August 31, 2021

The Transformer Explained

Welcome! In this article, we will be going over what a Transformer is, the intuition and the inner workings behind the attention mechanism it employs to process sequential data, and how the Multi-Head Attention mechanism works as implemented by the paper 'Attention is all you need' NeurIPS 2017.

Quick Links

The Big Picture
How the Transformer works
Understanding Attention
- Masking
- Attention in the decoder layers
Multi-Head Attention: cause n>1 heads are better than one!
References

A transformer is a deep learning architecture that performs well for sequential data-related Machine learning tasks. It is based around an encoder-decoder architecture to handle and process sequential data in parallel. In addition, it uses a mechanism known as Attention to look back and forwards the sequential input and identify long-range patterns and relationships between each component in the sequence.

The transformer architecture solves the shortcomings of recurrent neural networks and convolutional neural networks when processing sequential data and making good predictions.

Recurrent neural networks aren't capable of processing sequential data in parallel. Therefore it increases training time since we can't utilize the full power of GPU processing units for parallel matrix multiplication if data is processed sequentially.

Convolutional neural networks can also process sequential data in parallel.

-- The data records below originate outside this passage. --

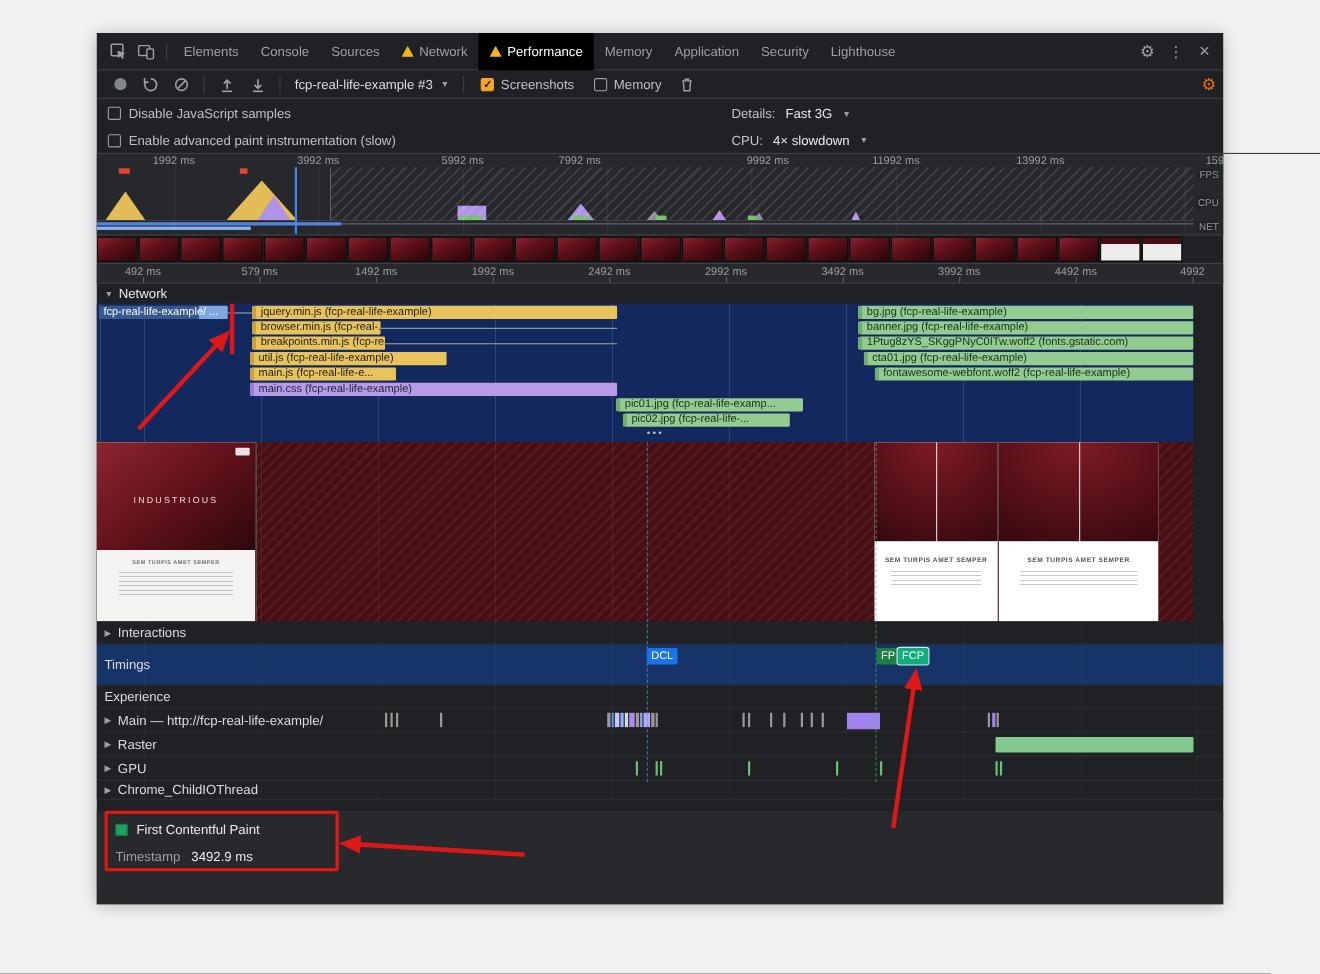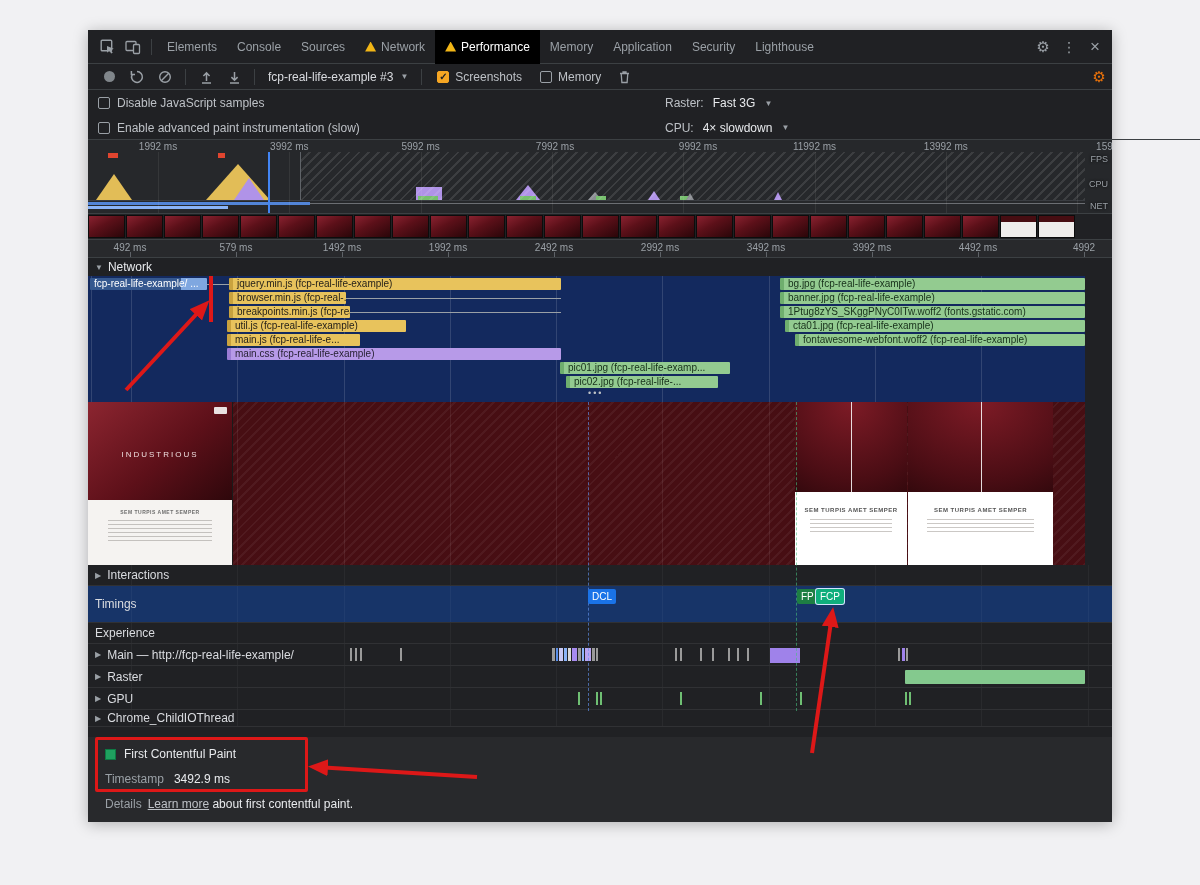"Raster:" span { text: Raster -> Details }
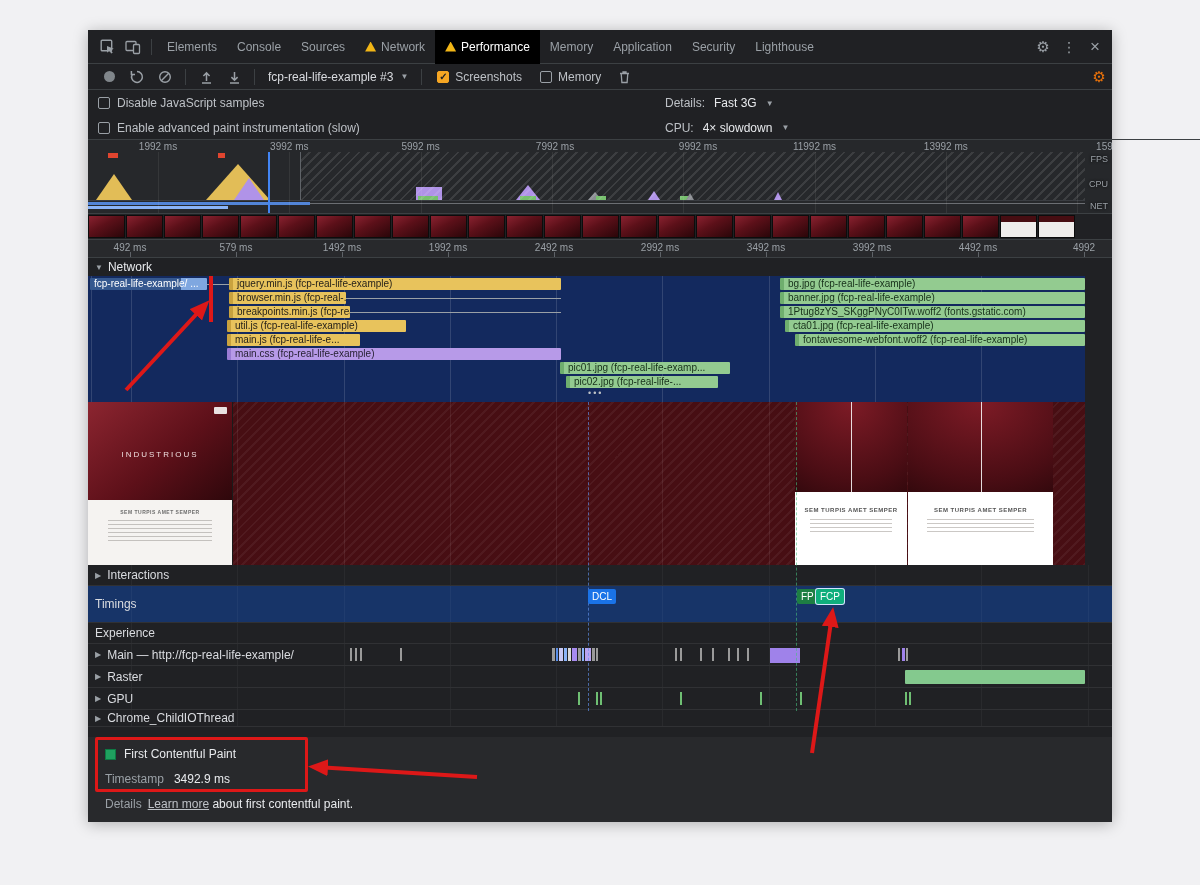"7992 ms" div.ov-label { left: 467px -> 439px }
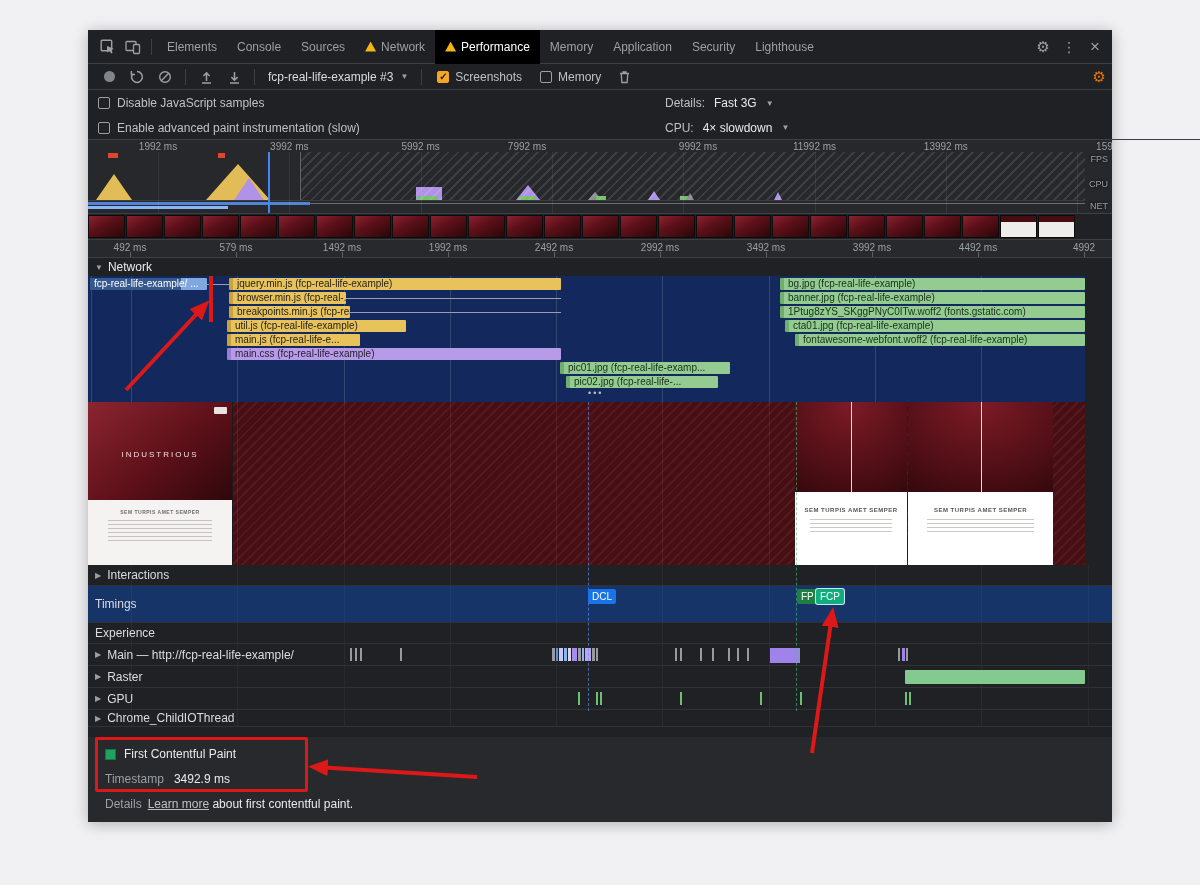"Details Learn more about first" div.det-row { html: <div> <span>Details</span><a>Learn more</a><span> about first contentful paint.</span> </div> -> none }
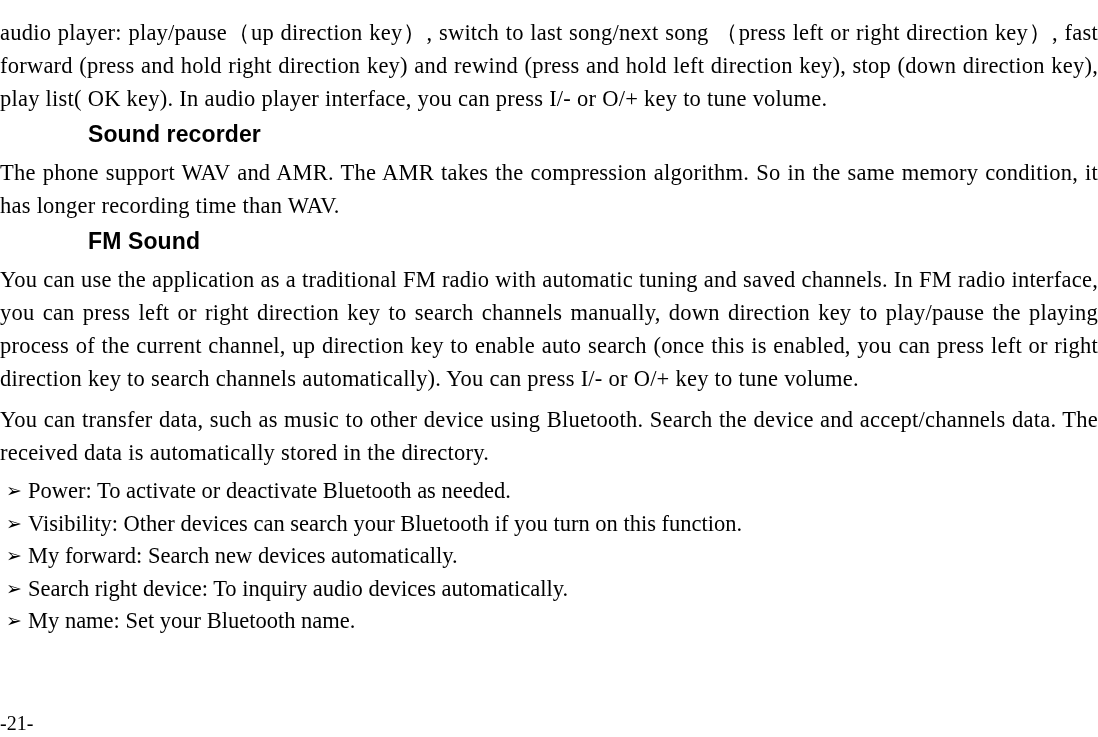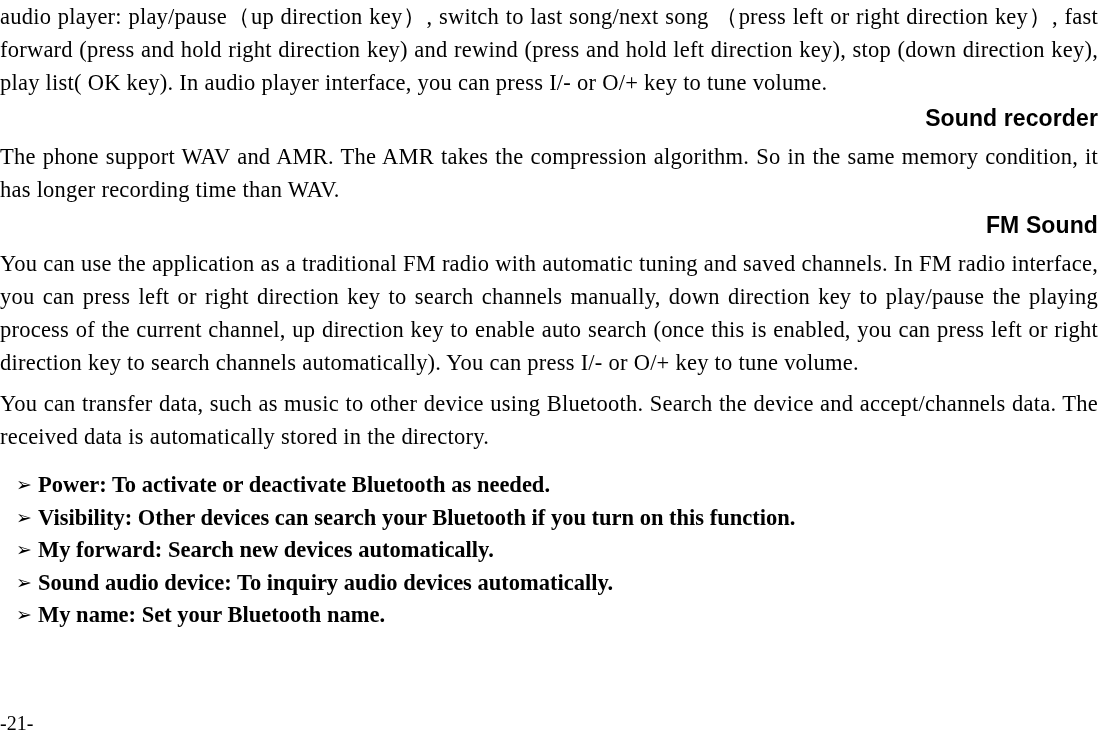"audio player: play/pause（up direction" .content { top: 0 -> 16px }
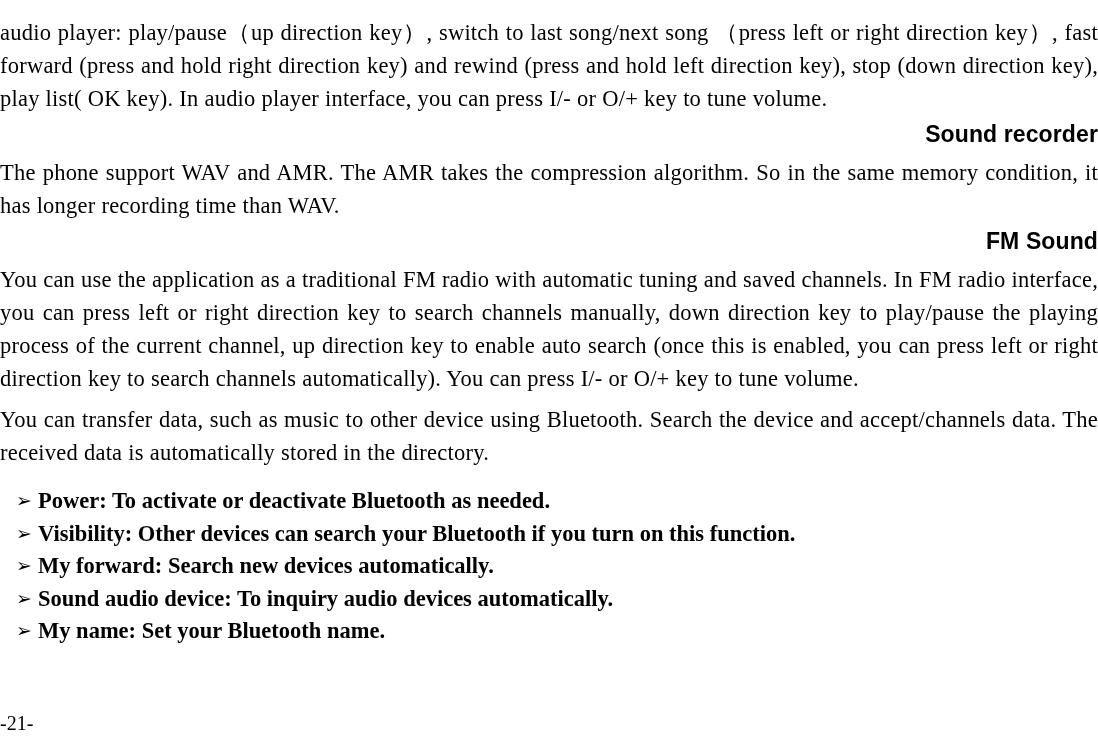"Sound recorder" h2.heading { text-align: right -> none }
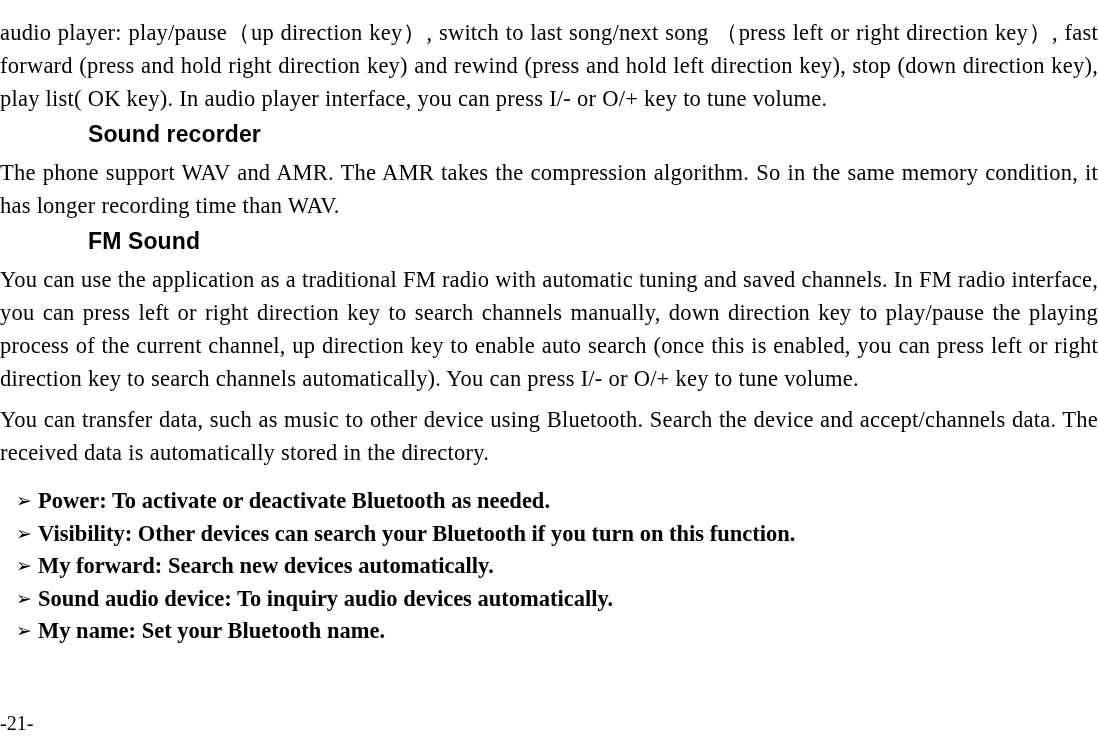"➢ Power: To activate or" ul.arrow-list { font-weight: bold -> none; margin: 16px -> 6px }
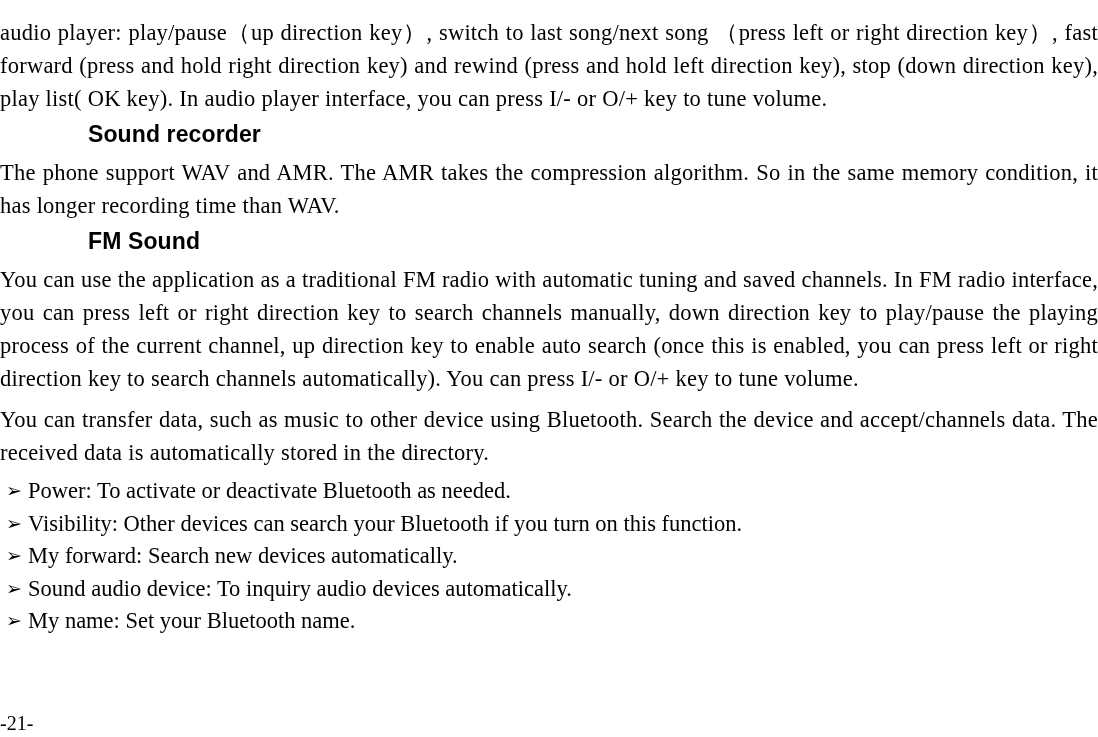"Sound audio device: To inquiry" span.li-text { text: Sound audio -> Search right }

But due to their window size, they can only look back and forward the input sequence, making them unable to identify good long-distance relationships between the entire sequence.

The attention mechanism can look at the whole input sequence at once and identify the long-distance relationships of every element (i.e. word) in the sequence with every other element of the sequence, which is why transformers, in general, perform better when it comes to sequential data processing.

The Big Picture

Transformer architecture, bird's eye view diagram — High level overview of the transformer architecture and it's key components

In a nutshell, the transformer uses an encoder-decoder architecture, where N (N=5 in the different encoding layers encode the input sequences, and N different decoder layers decode the information encoded by the encoding layers to predict the next word in sequence, depending on the NLP task at hand.

Before sending the input sequences into the encoder layers or to the decoder layers of the transformer, word embeddings and positional embeddings preprocess the input sequences so that the transformer can process the data more intuitively and effectively.

We will discuss the concept of word embedding and positional embedding once we dive more deeply into the inner workings of the transformer.

These encoder layers are stacked on top of each other. The last encoder layer creates an encoded embedding matrix that contains a representation of the learned sequence.

Finally, the decoder layer utilizes this matrix for a certain natural language processing task such as text classification, text generation, or machine translation.

The original paper (Attention is all you need) utilized the transformer to convert English input sentences to German and French, proving that transformers are good at machine translation tasks.

So let's dive deep into the inner workings of the transformers' encoder and decoder layers, how Attention works, and how supervised learning can train the transformer to optimize to perform better at machine translation and similar text processing tasks.

How the Transformer works

Detailed diagram of the transformer, from the paper 'Attention is all you need' NIPS 2017

The paper that started it all by introducing the transformer at NIPS 2017 was called 'Attention is all you need', where Ashish Vaswani et al. proposed a deep learning model capable of processing sequences utilizing only Attention. Earlier variants of using Attention with sequence data involved connecting an attention layer to a recurrent neural network like a Long Short Term Memory (LSTM) network or a (Gated recurrent unit) GRU network.

However, transformers proved that relying solely on the attention mechanism yielded better results, especially in the NLP problem area of language translation.

Let's look at how the transformer processes information in a step by step manner and learns to make better predictions overtime.

Step 1: Word and Positional Embedding

The first step involves creating embeddings for the input sequences by word and positional embedding.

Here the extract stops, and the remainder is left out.